• WORK INSTRUCTIONS:
Retyping the entries exactly is all that is required.

• RECORDS PROVIDED:

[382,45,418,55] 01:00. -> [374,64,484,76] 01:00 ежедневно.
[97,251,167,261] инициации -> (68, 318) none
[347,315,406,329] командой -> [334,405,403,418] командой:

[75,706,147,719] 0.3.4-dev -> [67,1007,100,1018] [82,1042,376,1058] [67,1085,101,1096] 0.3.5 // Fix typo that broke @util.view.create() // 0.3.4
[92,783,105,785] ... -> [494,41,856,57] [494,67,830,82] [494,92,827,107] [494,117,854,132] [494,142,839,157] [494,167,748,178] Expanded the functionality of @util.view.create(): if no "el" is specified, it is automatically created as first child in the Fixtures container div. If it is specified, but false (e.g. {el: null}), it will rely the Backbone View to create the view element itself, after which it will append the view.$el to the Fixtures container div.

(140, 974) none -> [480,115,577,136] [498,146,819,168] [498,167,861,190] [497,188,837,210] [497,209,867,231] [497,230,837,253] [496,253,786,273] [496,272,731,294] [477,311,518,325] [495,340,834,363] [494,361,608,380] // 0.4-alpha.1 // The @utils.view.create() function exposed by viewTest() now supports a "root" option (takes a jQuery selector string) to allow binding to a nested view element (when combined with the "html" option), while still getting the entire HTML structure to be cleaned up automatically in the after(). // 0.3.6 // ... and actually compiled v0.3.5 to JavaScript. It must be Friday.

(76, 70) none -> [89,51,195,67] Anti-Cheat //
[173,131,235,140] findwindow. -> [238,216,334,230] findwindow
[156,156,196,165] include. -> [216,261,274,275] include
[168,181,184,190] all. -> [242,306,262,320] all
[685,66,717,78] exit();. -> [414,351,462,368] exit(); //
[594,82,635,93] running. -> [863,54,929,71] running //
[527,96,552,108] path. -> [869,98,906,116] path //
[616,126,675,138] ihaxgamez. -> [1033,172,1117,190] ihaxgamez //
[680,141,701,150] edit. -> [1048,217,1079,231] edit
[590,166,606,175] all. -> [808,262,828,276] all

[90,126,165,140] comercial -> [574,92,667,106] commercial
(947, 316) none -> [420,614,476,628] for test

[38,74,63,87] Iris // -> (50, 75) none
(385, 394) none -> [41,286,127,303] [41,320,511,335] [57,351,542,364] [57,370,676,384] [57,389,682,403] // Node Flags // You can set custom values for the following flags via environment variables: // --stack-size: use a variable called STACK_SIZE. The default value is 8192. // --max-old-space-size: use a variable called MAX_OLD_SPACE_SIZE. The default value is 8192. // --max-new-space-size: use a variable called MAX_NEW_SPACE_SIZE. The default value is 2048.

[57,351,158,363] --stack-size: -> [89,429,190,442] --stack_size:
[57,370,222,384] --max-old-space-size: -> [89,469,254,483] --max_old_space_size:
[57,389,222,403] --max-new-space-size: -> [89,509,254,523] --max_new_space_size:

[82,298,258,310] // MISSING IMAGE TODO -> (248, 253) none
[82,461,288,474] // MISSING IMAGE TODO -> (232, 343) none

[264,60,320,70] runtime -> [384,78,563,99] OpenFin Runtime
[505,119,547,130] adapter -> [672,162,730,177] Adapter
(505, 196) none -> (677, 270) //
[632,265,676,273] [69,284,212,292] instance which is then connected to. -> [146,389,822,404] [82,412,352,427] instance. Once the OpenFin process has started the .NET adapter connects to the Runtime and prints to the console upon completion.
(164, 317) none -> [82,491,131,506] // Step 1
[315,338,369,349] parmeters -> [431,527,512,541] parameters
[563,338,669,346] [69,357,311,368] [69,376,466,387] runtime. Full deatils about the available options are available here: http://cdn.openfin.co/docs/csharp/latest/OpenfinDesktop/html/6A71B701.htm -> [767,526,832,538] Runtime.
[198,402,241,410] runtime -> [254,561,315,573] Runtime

• PROBLEM SOLUTION:
[382,45,418,55] 01:00. -> [374,64,484,76] 01:00 ежедневно.
[97,251,167,261] инициации -> (68, 318) none
[347,315,406,329] командой -> [334,405,403,418] командой:

[75,706,147,719] 0.3.4-dev -> [67,1007,100,1018] [82,1042,376,1058] [67,1085,101,1096] 0.3.5 // Fix typo that broke @util.view.create() // 0.3.4
[92,783,105,785] ... -> [494,41,856,57] [494,67,830,82] [494,92,827,107] [494,117,854,132] [494,142,839,157] [494,167,748,178] Expanded the functionality of @util.view.create(): if no "el" is specified, it is automatically created as first child in the Fixtures container div. If it is specified, but false (e.g. {el: null}), it will rely the Backbone View to create the view element itself, after which it will append the view.$el to the Fixtures container div.

(140, 974) none -> [480,115,577,136] [498,146,819,168] [498,167,861,190] [497,188,837,210] [497,209,867,231] [497,230,837,253] [496,253,786,273] [496,272,731,294] [477,311,518,325] [495,340,834,363] [494,361,608,380] // 0.4-alpha.1 // The @utils.view.create() function exposed by viewTest() now supports a "root" option (takes a jQuery selector string) to allow binding to a nested view element (when combined with the "html" option), while still getting the entire HTML structure to be cleaned up automatically in the after(). // 0.3.6 // ... and actually compiled v0.3.5 to JavaScript. It must be Friday.

(76, 70) none -> [89,51,195,67] Anti-Cheat //
[173,131,235,140] findwindow. -> [238,216,334,230] findwindow
[156,156,196,165] include. -> [216,261,274,275] include
[168,181,184,190] all. -> [242,306,262,320] all
[685,66,717,78] exit();. -> [414,351,462,368] exit(); //
[594,82,635,93] running. -> [863,54,929,71] running //
[527,96,552,108] path. -> [869,98,906,116] path //
[616,126,675,138] ihaxgamez. -> [1033,172,1117,190] ihaxgamez //
[680,141,701,150] edit. -> [1048,217,1079,231] edit
[590,166,606,175] all. -> [808,262,828,276] all

[90,126,165,140] comercial -> [574,92,667,106] commercial
(947, 316) none -> [420,614,476,628] for test

[38,74,63,87] Iris // -> (50, 75) none
(385, 394) none -> [41,286,127,303] [41,320,511,335] [57,351,542,364] [57,370,676,384] [57,389,682,403] // Node Flags // You can set custom values for the following flags via environment variables: // --stack-size: use a variable called STACK_SIZE. The default value is 8192. // --max-old-space-size: use a variable called MAX_OLD_SPACE_SIZE. The default value is 8192. // --max-new-space-size: use a variable called MAX_NEW_SPACE_SIZE. The default value is 2048.

[57,351,158,363] --stack-size: -> [89,429,190,442] --stack_size:
[57,370,222,384] --max-old-space-size: -> [89,469,254,483] --max_old_space_size:
[57,389,222,403] --max-new-space-size: -> [89,509,254,523] --max_new_space_size:

[82,298,258,310] // MISSING IMAGE TODO -> (248, 253) none
[82,461,288,474] // MISSING IMAGE TODO -> (232, 343) none

[264,60,320,70] runtime -> [384,78,563,99] OpenFin Runtime
[505,119,547,130] adapter -> [672,162,730,177] Adapter
(505, 196) none -> (677, 270) //
[632,265,676,273] [69,284,212,292] instance which is then connected to. -> [146,389,822,404] [82,412,352,427] instance. Once the OpenFin process has started the .NET adapter connects to the Runtime and prints to the console upon completion.
(164, 317) none -> [82,491,131,506] // Step 1
[315,338,369,349] parmeters -> [431,527,512,541] parameters
[563,338,669,346] [69,357,311,368] [69,376,466,387] runtime. Full deatils about the available options are available here: http://cdn.openfin.co/docs/csharp/latest/OpenfinDesktop/html/6A71B701.htm -> [767,526,832,538] Runtime.
[198,402,241,410] runtime -> [254,561,315,573] Runtime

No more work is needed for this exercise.